Choosing the point estimate as the reference leads to a 50% probability of concluding that the population has crossed the threshold when the true population is exactly equal to the threshold.  This is because our estimation of abundance contains random aspects that will result in a 50% probability that the estimate falls above or below the true value within its probability region (assuming that the probability distribution of the abundance estimate is approximately symmetrical).  This is analogous to a statistical power of 50%.  Alternatively, we could choose the lower 60% confidence interval as the reference and frame the monitoring question in terms of when this point crosses the monitoring threshold (i.e. the red points on Figure 1).  Choosing the lower 60% confidence interval as the reference leads to an 80% probability of concluding that the population has crossed the threshold when the true population is exactly equal to the threshold.  This is analogous to a statistical power of 80%, which is the goal of many monitoring programs.  Figure 1 shows how the point estimate and the lower 60% confidence interval pass the trigger at different rates when the true population mean is at the trigger.  Note that approximately 50% of the black squares in Figure 1 are above and below the trigger, while about 80% of the red dots fall below the trigger.  This method of linking population monitoring to management triggers has been employed for decades in commercial fisheries where it is common to manage based on population thresholds that trigger various levels of management actions.

As in the previous paragraph, one of the benefits of formulating the monitoring problem in this way is that the statistical power is independent of the variance of the metric.  In other words, using the 60% confidence limit as the reference to approximate 80% statistical power holds true regardless of sampling error.  However, the sensitivity of the trigger is dependent on the variance of the metric.  This relationship is depicted in Figure 2. Figure 2. The probability of concluding that the monitoring trigger has been met for three hypothetical monitoring programs when using the lower 60% confidence limit as the reference.  The three hypothetical monitoring programs differ in the precision of the population mean, and thus, the black line represents a population estimate with low precision, the red line represents a population estimate with medium precision, and the blue line represents a population estimate with high precision.  The x-axis represents the true population mean.

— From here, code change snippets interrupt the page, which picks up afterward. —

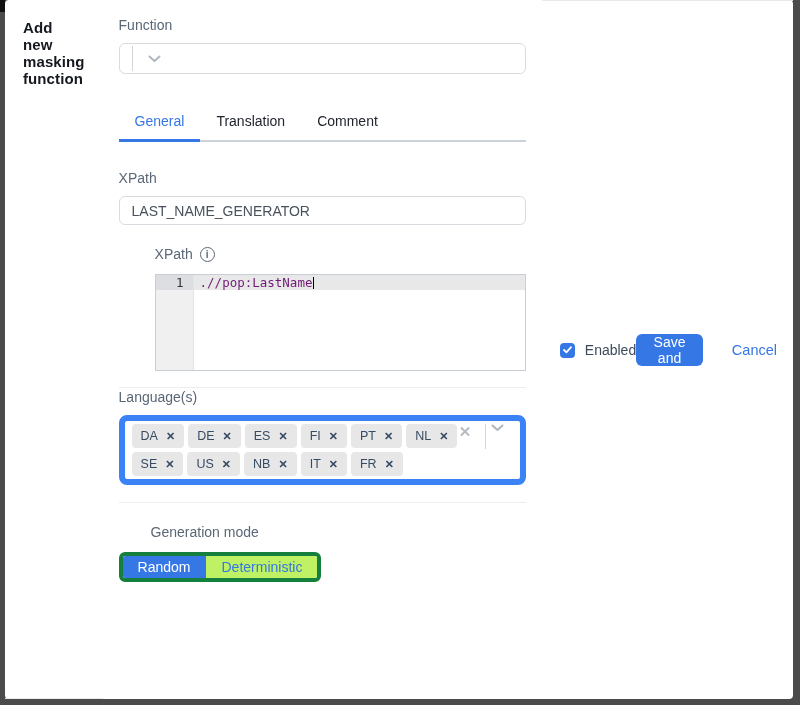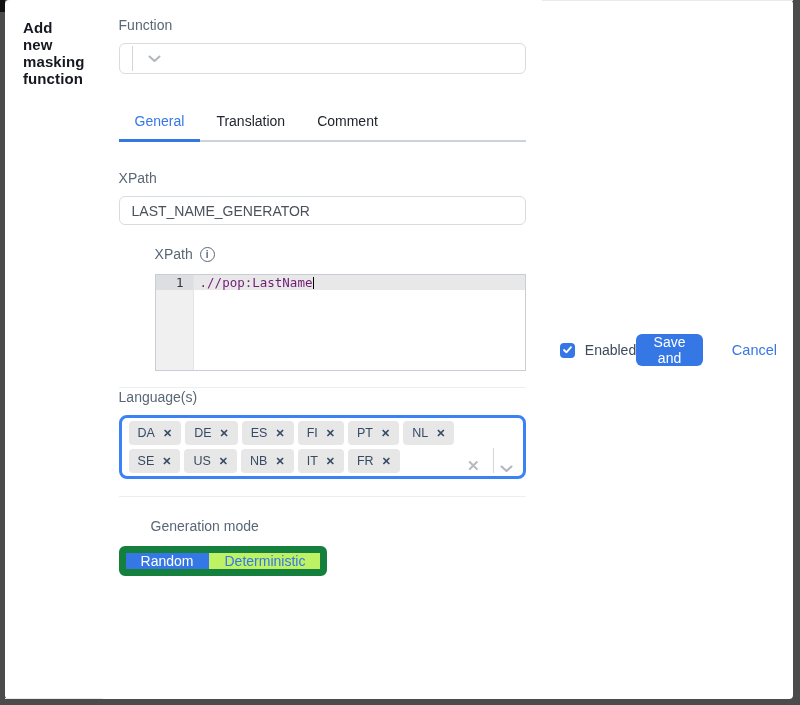--- a/index.html
+++ b/index.html
@@ -154,11 +154,11 @@
   .lang-label { margin-top: 0; }
   .multiselect {
     min-height: 37px;
-    border: 3px solid #3b82f6;
+    border: 6px solid #3b82f6;
     border-radius: 8px;
     display: flex;
-    align-items: flex-end;
-    padding: 3px 4px 3px 7px;
+    align-items: flex-start;
+    padding: 3px 10px 3px 7px;
   }
   .tags { flex: 1 1 auto; display: flex; flex-wrap: wrap; gap: 4px; }
   .tag {

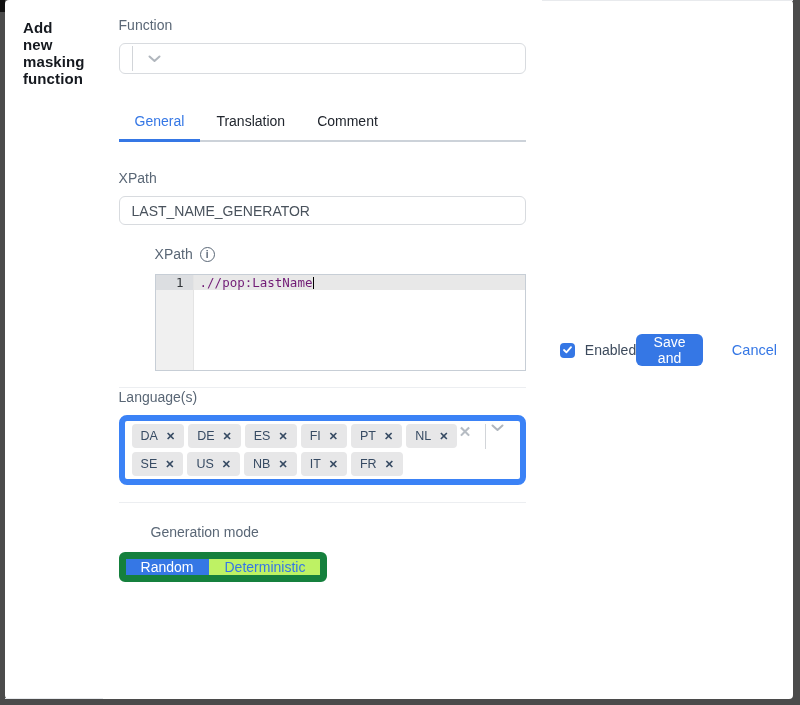--- a/index.html
+++ b/index.html
@@ -185,7 +185,7 @@
   .gen-label { margin-top: 20px; margin-bottom: 10px; margin-left: 32px; }
   .btn-group {
     display: inline-flex;
-    border: 7px solid #15803d;
+    border: 4px solid #15803d;
     border-radius: 6px;
     overflow: hidden;
     height: 30px;

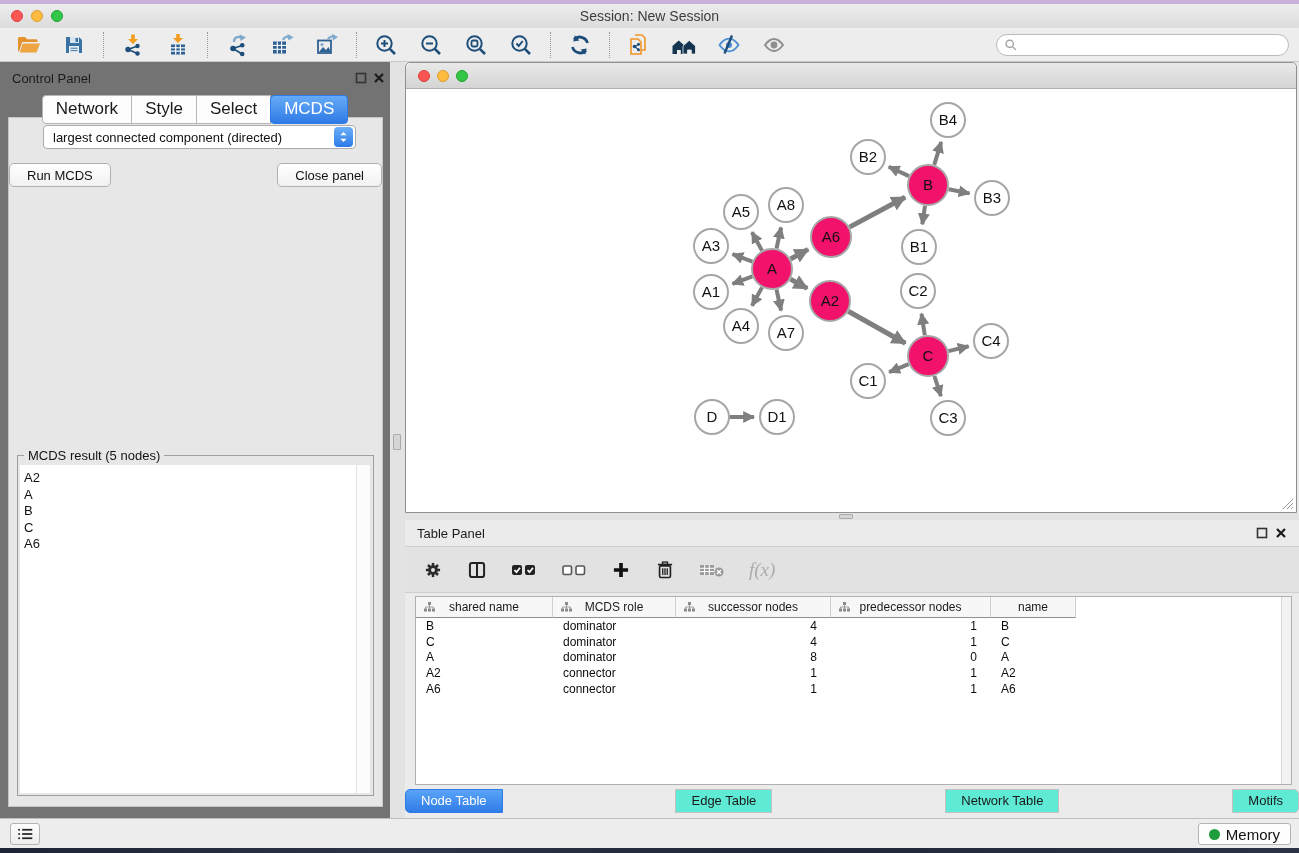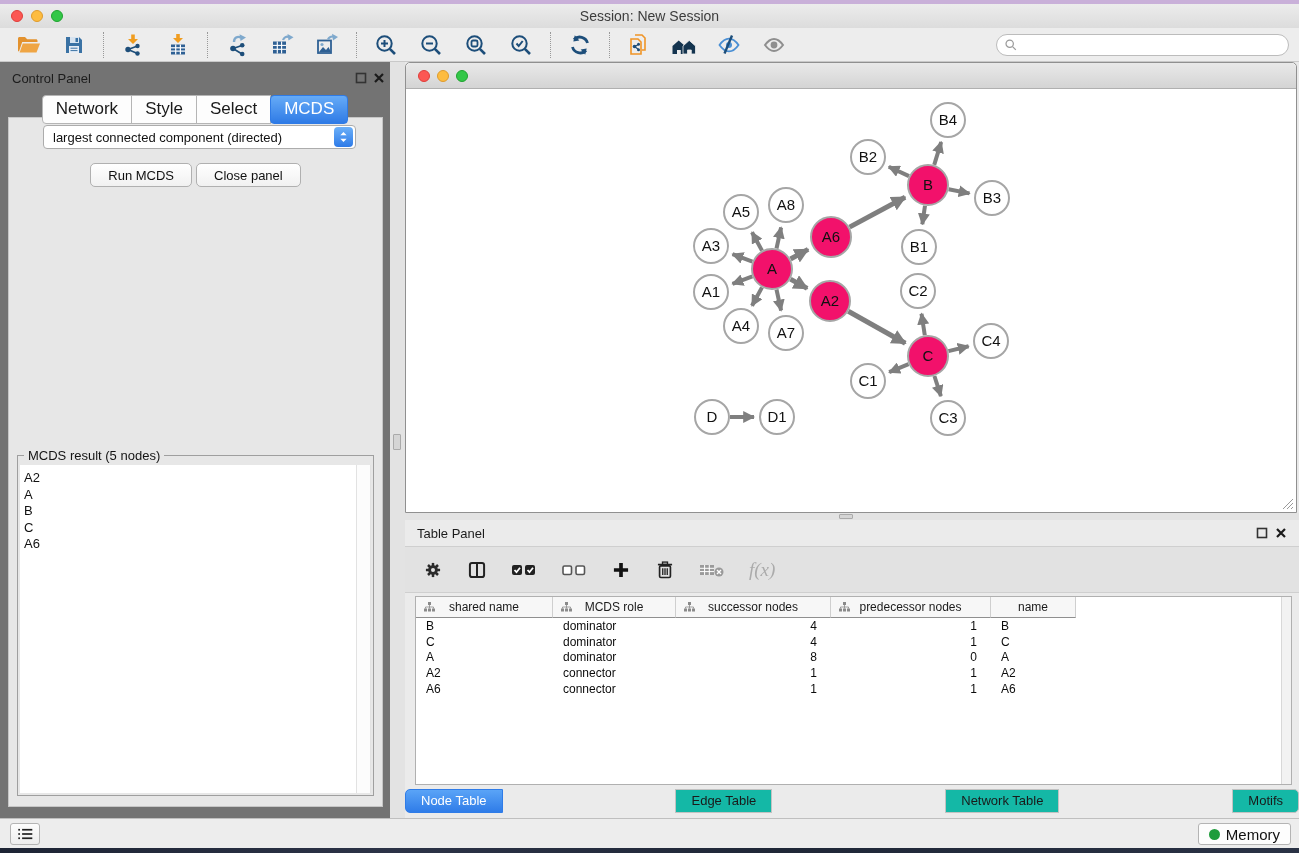--- a/index.html
+++ b/index.html
@@ -59,7 +59,7 @@
   .dd-stepper { margin-left:auto; margin-right:2px; width:19px; height:20px; border-radius:4px;
     background:linear-gradient(#6cb0f8,#2d7ae8); display:flex; align-items:center; justify-content:center; }
   .dd-stepper svg { width:13px; height:18px; display:block; }
-  .cp-buttons { display:flex; justify-content:center; gap:4px; margin-top:14px; }
+  .cp-buttons { display:flex; justify-content:space-between; gap:4px; margin-top:14px; }
   .btn { height:24px; padding:0 17px; font-size:13px; color:#111; background:linear-gradient(#ffffff,#f1f1f1);
     border:1px solid #b0b0b0; border-radius:5px; cursor:pointer; font-family:"Liberation Sans", sans-serif; }
   .result-group { position:absolute; left:8px; right:8px; top:337px; bottom:10px; border:1px solid #9f9f9f; }

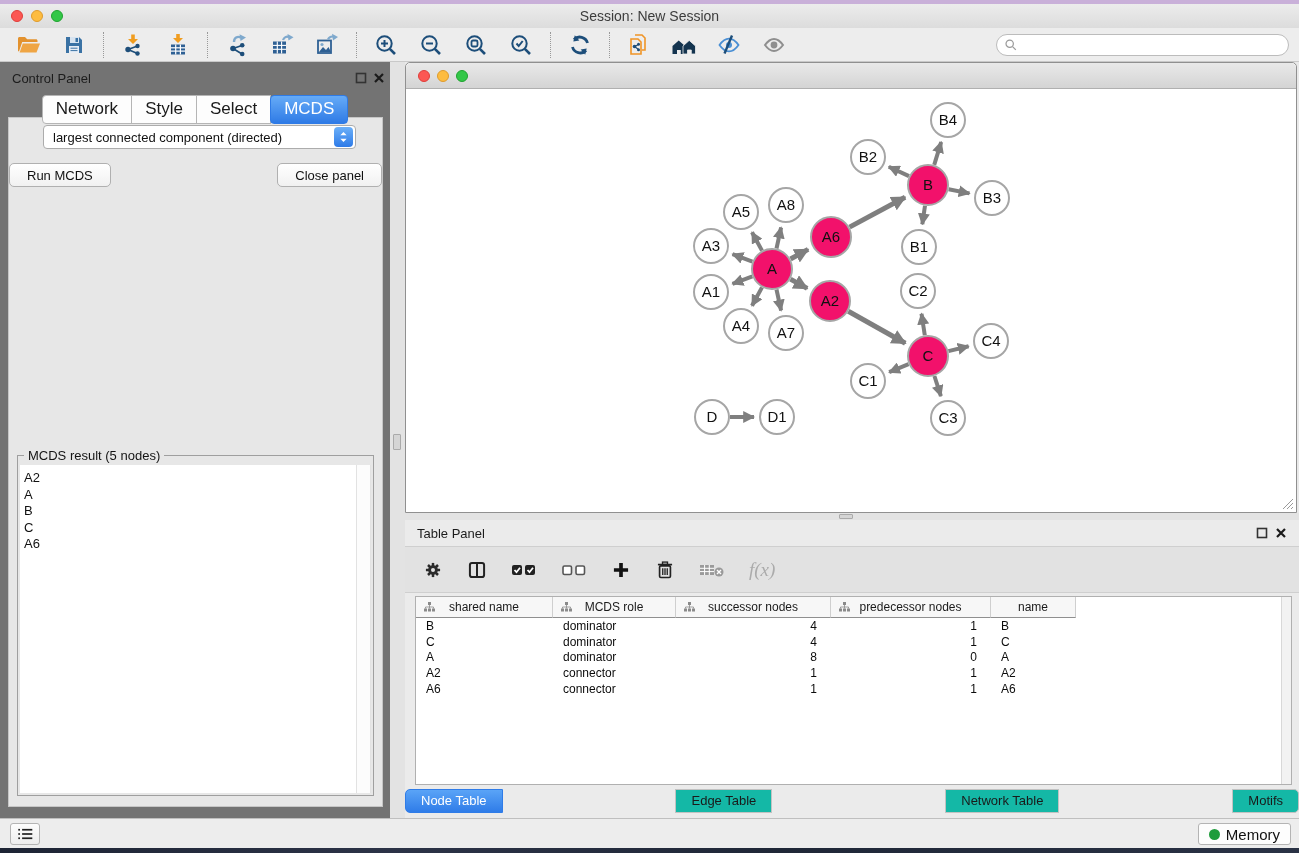--- a/index.html
+++ b/index.html
@@ -124,7 +124,7 @@
   .tp-scroll { position:absolute; right:0; top:0; bottom:0; width:10px; background:#f2f2f2; border-left:1px solid #d8d8d8; }
 
   .tp-tabs { position:absolute; left:0; right:0; bottom:5px; display:flex; justify-content:space-between; }
-  .tp-tab { font-size:13px; color:#1a1a1a; background:#14b8a6; border:1px solid #c2c2c2; padding:3px 15px 4px;
+  .tp-tab { font-size:13px; color:#1a1a1a; background:#5eead4; border:1px solid #c2c2c2; padding:3px 15px 4px;
     margin-left:-1px; cursor:pointer; }
   .tp-tab:first-child { border-radius:5px 0 0 5px; margin-left:0; }
   .tp-tab:last-child { border-radius:0 5px 5px 0; }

Figure 2 shows the probability of concluding that the monitoring trigger has been met across a range of true population means and for three different hypothetical monitoring programs.  The hypothetical monitoring program that produces a population estimate with low precision (black line) results in high probabilities of concluding that the management trigger (trigger = 2) has been met well before the trigger has been met in truth (true population mean >2).  This is referred to as a Type-I error, i.e., concluding that the trigger has been met when in fact it has not.  However, for the hypothetical monitoring program that produces a population estimate with medium or high precision (red or blue line), there are much lower probabilities of inaccurately concluding that the monitoring trigger has been met.  Thus, programs that produce more precise population estimates have a lower probability of generating false triggers, but all monitoring programs meet the 80% statistical power goal when the trigger has truly been met.  This is often referred to as reversing the burden of proof because the variance of the population estimate now directly effects the Type-I error rate (α) while statistical power is fixed, whereas typical hypothesis tests fix the Type-I error rate (e.g., α = 0.05) and manipulate the variance of the estimate to attain a given statistical power.  This is also referred to as the precautionary principle because the management trigger is more sensitive (and thus we are more likely to invoke management action) when we are more uncertain about the system state than when we are more certain about system state.